#### TASK INPUTS ####
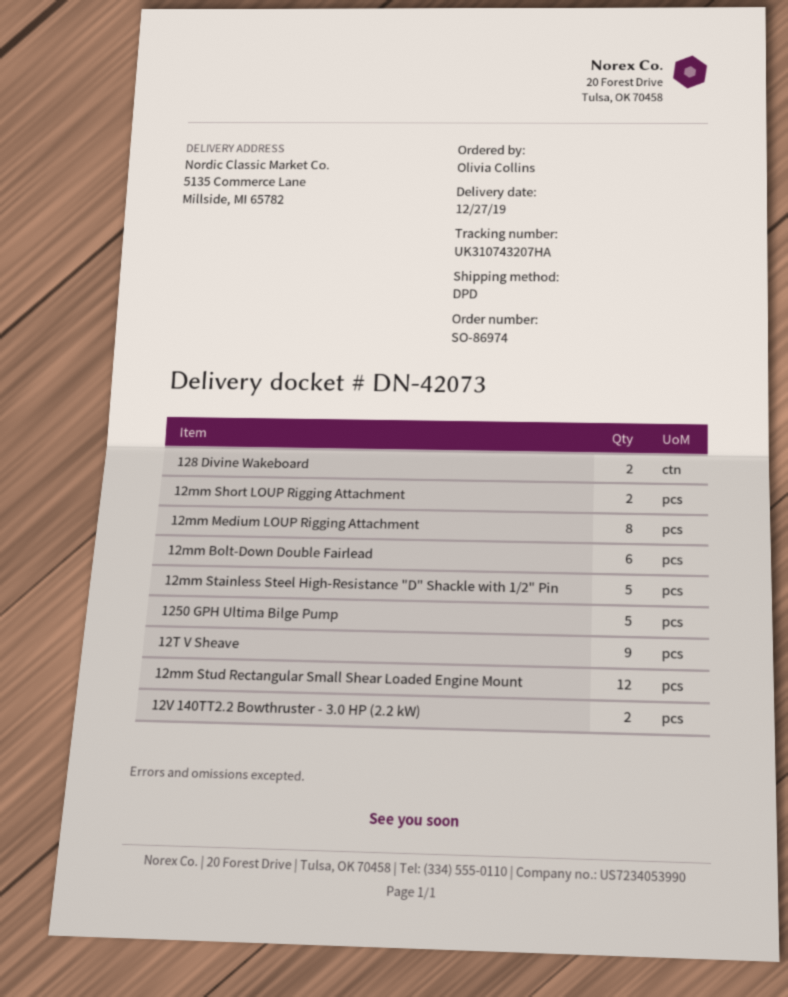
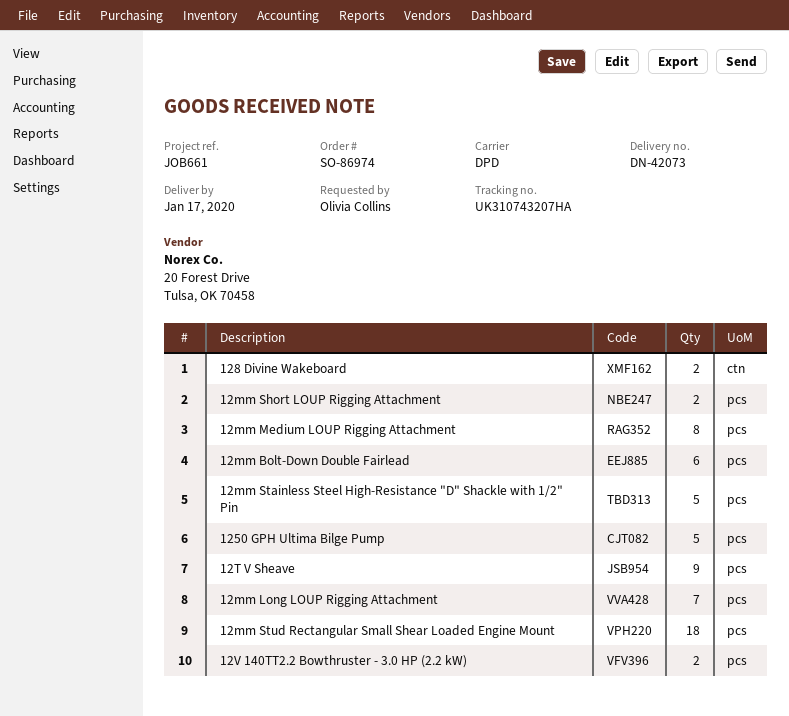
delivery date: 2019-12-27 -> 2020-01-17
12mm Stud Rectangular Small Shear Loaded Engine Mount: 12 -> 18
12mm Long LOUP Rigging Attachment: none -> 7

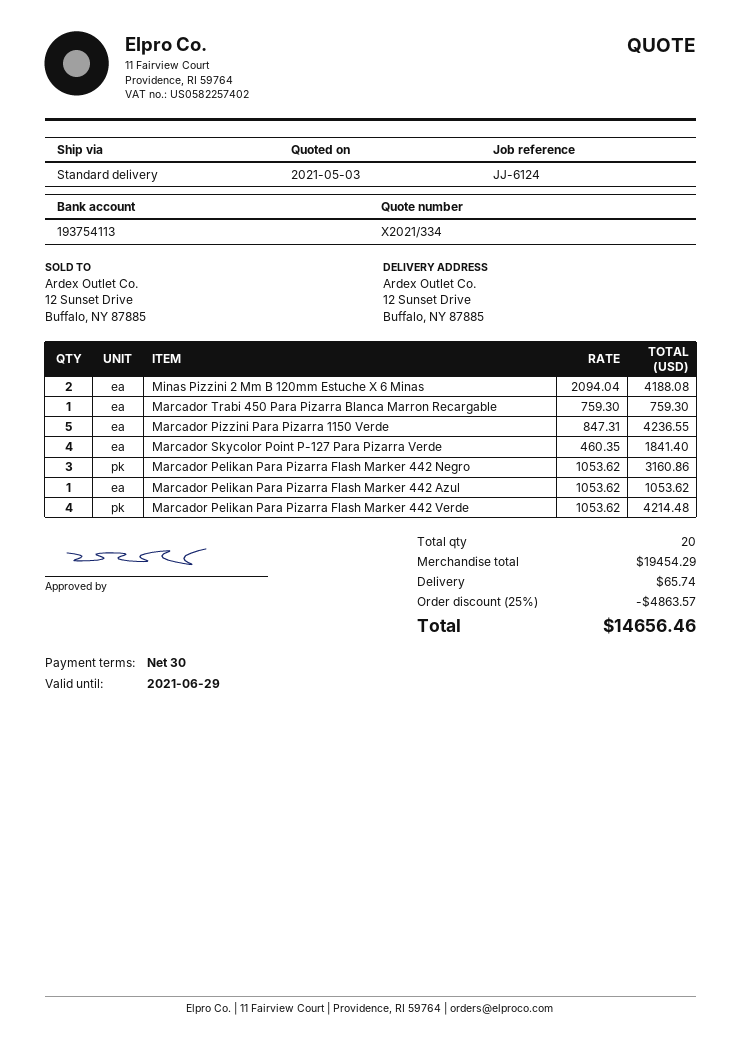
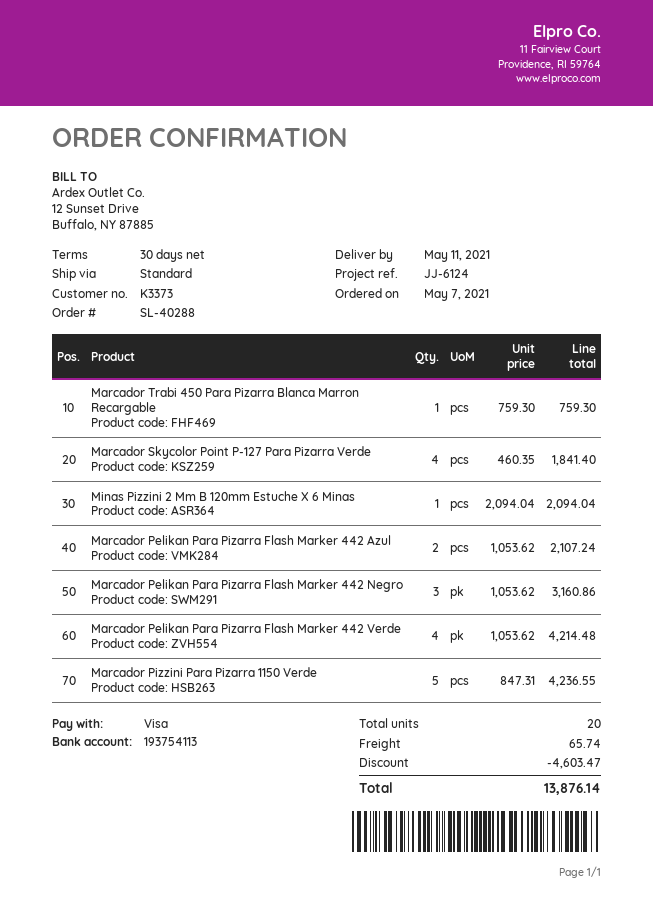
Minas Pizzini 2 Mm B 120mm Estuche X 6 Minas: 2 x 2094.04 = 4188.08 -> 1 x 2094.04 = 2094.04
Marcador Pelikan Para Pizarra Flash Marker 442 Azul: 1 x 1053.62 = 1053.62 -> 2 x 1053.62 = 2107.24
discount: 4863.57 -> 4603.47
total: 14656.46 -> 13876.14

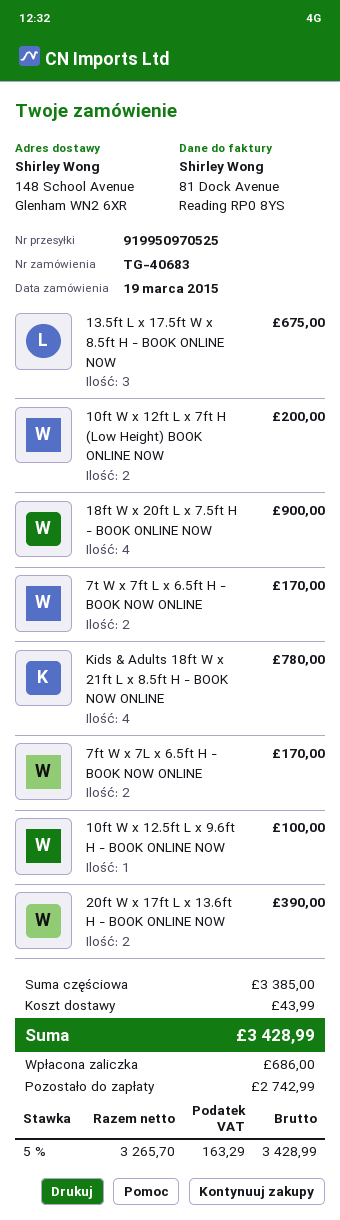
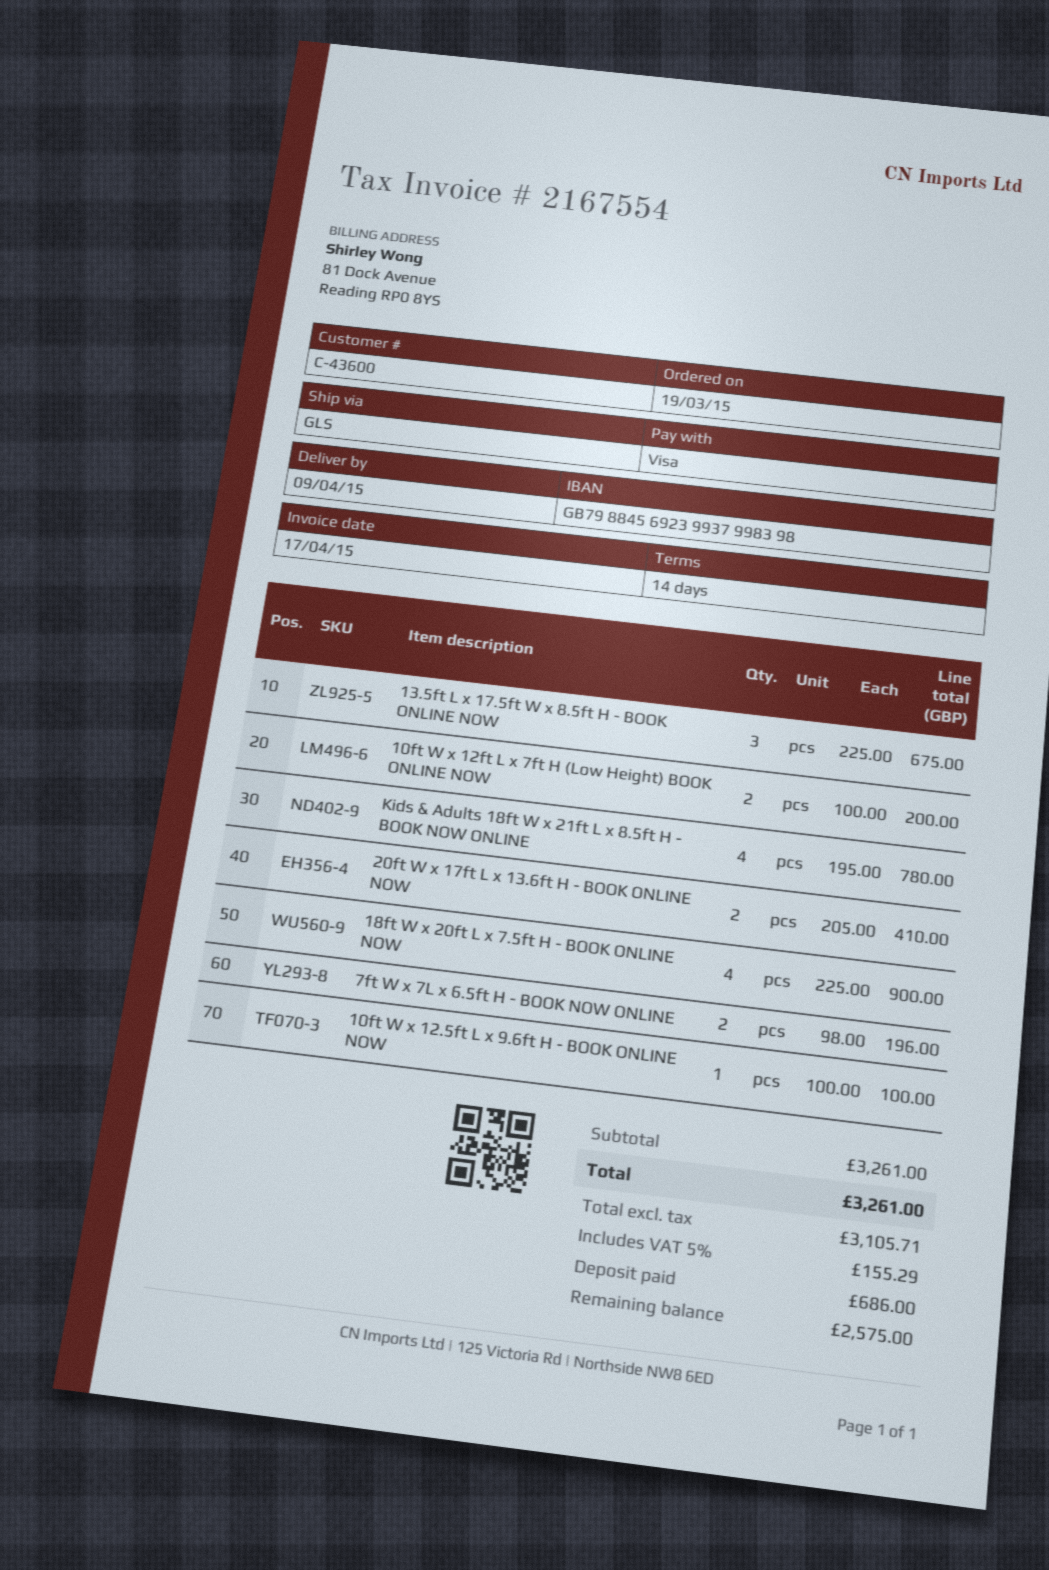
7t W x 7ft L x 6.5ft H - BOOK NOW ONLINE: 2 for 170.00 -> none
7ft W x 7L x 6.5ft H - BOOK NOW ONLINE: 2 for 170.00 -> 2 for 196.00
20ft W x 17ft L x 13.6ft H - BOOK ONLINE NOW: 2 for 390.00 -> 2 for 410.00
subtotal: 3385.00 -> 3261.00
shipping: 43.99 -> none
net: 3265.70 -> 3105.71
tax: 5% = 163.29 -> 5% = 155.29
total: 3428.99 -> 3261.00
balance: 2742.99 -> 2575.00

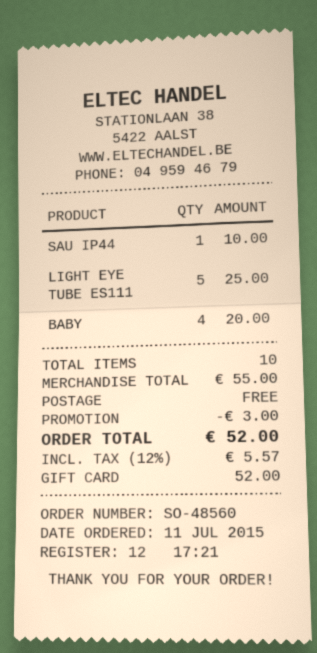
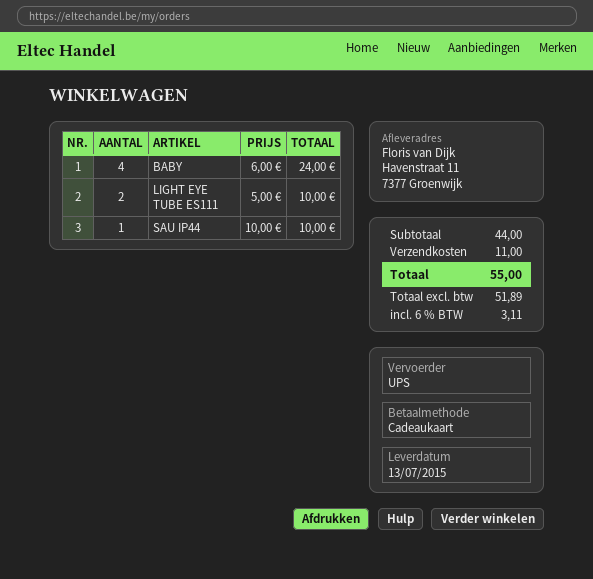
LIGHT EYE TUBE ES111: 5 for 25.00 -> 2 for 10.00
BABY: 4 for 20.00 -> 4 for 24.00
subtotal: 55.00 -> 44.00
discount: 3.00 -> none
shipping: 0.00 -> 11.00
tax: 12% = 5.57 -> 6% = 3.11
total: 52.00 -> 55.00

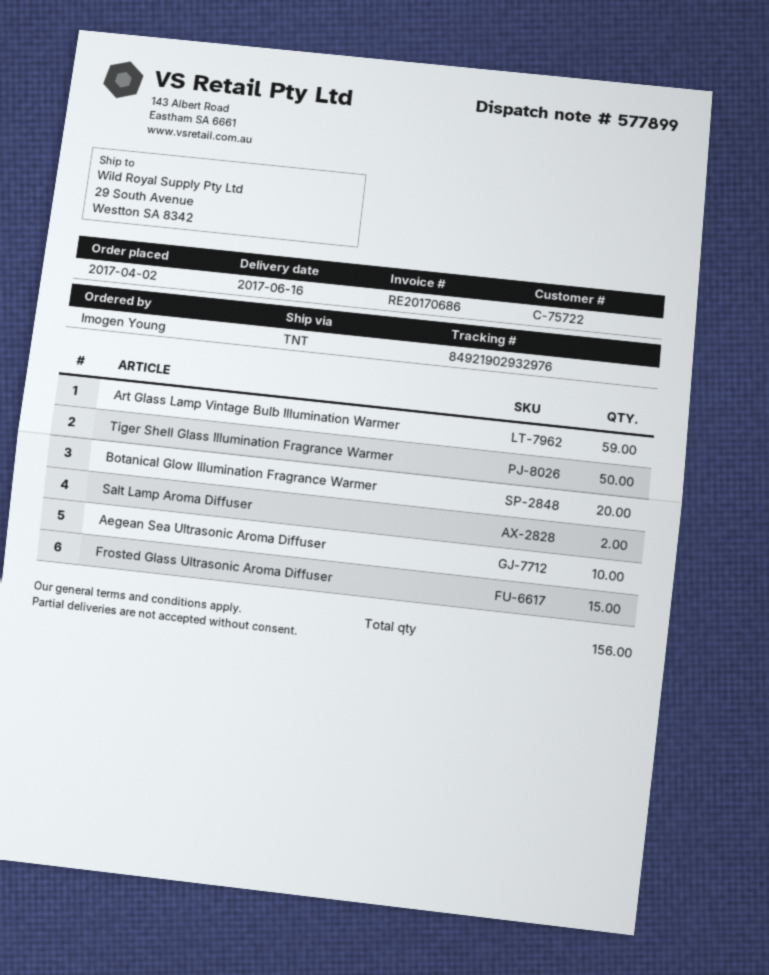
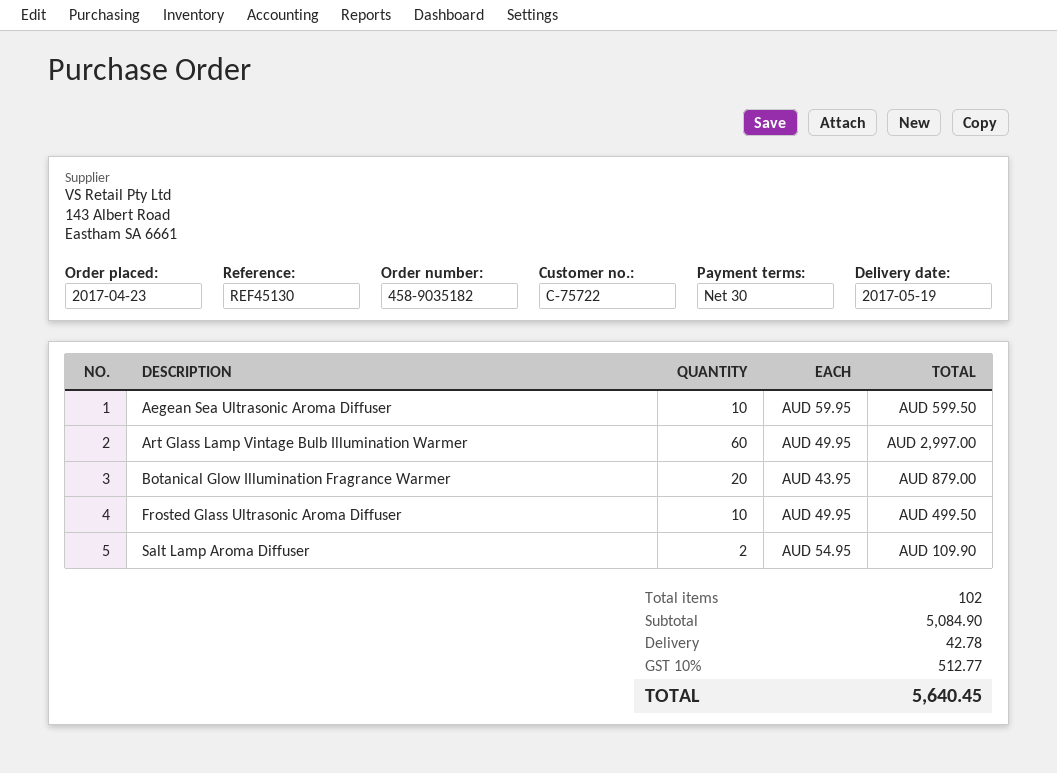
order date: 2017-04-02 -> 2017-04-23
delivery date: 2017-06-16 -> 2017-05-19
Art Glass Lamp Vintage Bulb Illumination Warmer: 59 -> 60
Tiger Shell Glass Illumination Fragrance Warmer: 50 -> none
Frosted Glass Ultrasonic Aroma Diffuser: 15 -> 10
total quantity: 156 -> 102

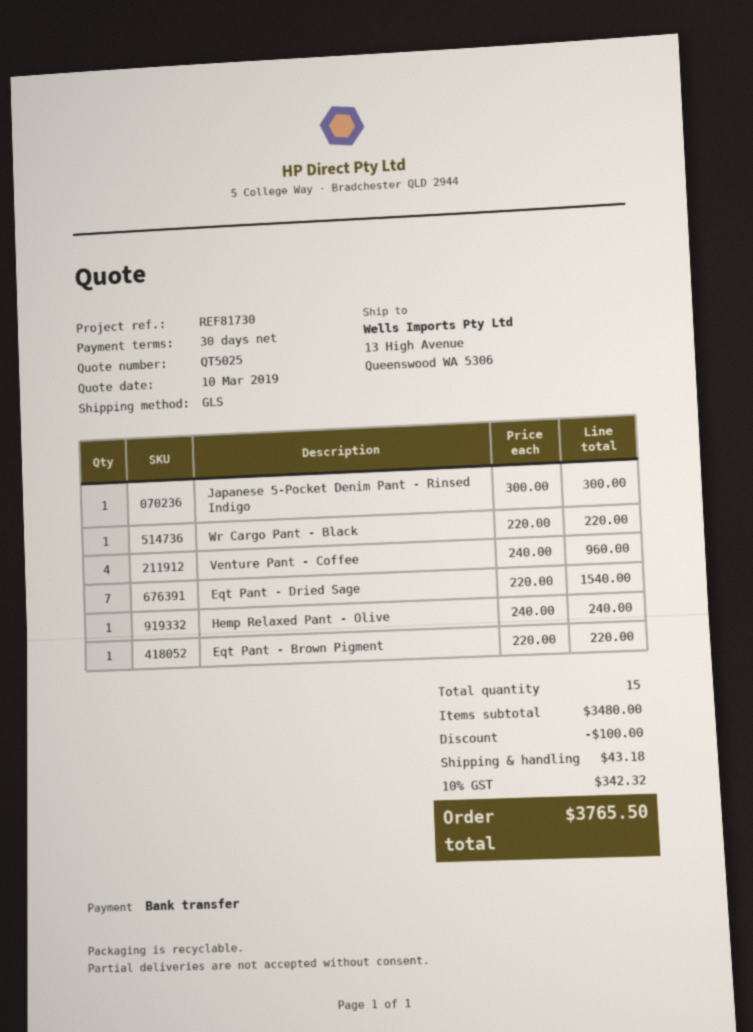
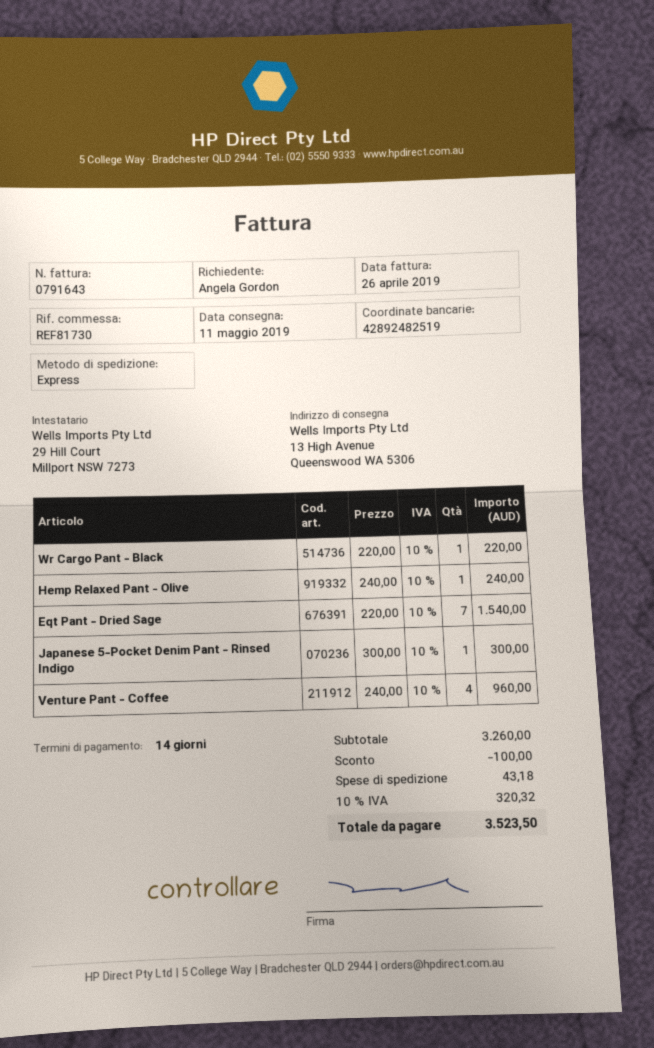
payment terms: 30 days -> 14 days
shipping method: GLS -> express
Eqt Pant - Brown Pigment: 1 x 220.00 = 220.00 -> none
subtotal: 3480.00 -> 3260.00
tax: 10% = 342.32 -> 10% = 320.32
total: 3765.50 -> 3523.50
####
**PROBLEM DETAILS**
Output the line that contains "tax: 5% = 163.29 -> 5% = 155.29" and every line after it to the end of the records, word for word, leaving out the pictures.

**EXERCISE OUTPUT**
tax: 5% = 163.29 -> 5% = 155.29
total: 3428.99 -> 3261.00
balance: 2742.99 -> 2575.00

LIGHT EYE TUBE ES111: 5 for 25.00 -> 2 for 10.00
BABY: 4 for 20.00 -> 4 for 24.00
subtotal: 55.00 -> 44.00
discount: 3.00 -> none
shipping: 0.00 -> 11.00
tax: 12% = 5.57 -> 6% = 3.11
total: 52.00 -> 55.00

order date: 2017-04-02 -> 2017-04-23
delivery date: 2017-06-16 -> 2017-05-19
Art Glass Lamp Vintage Bulb Illumination Warmer: 59 -> 60
Tiger Shell Glass Illumination Fragrance Warmer: 50 -> none
Frosted Glass Ultrasonic Aroma Diffuser: 15 -> 10
total quantity: 156 -> 102

payment terms: 30 days -> 14 days
shipping method: GLS -> express
Eqt Pant - Brown Pigment: 1 x 220.00 = 220.00 -> none
subtotal: 3480.00 -> 3260.00
tax: 10% = 342.32 -> 10% = 320.32
total: 3765.50 -> 3523.50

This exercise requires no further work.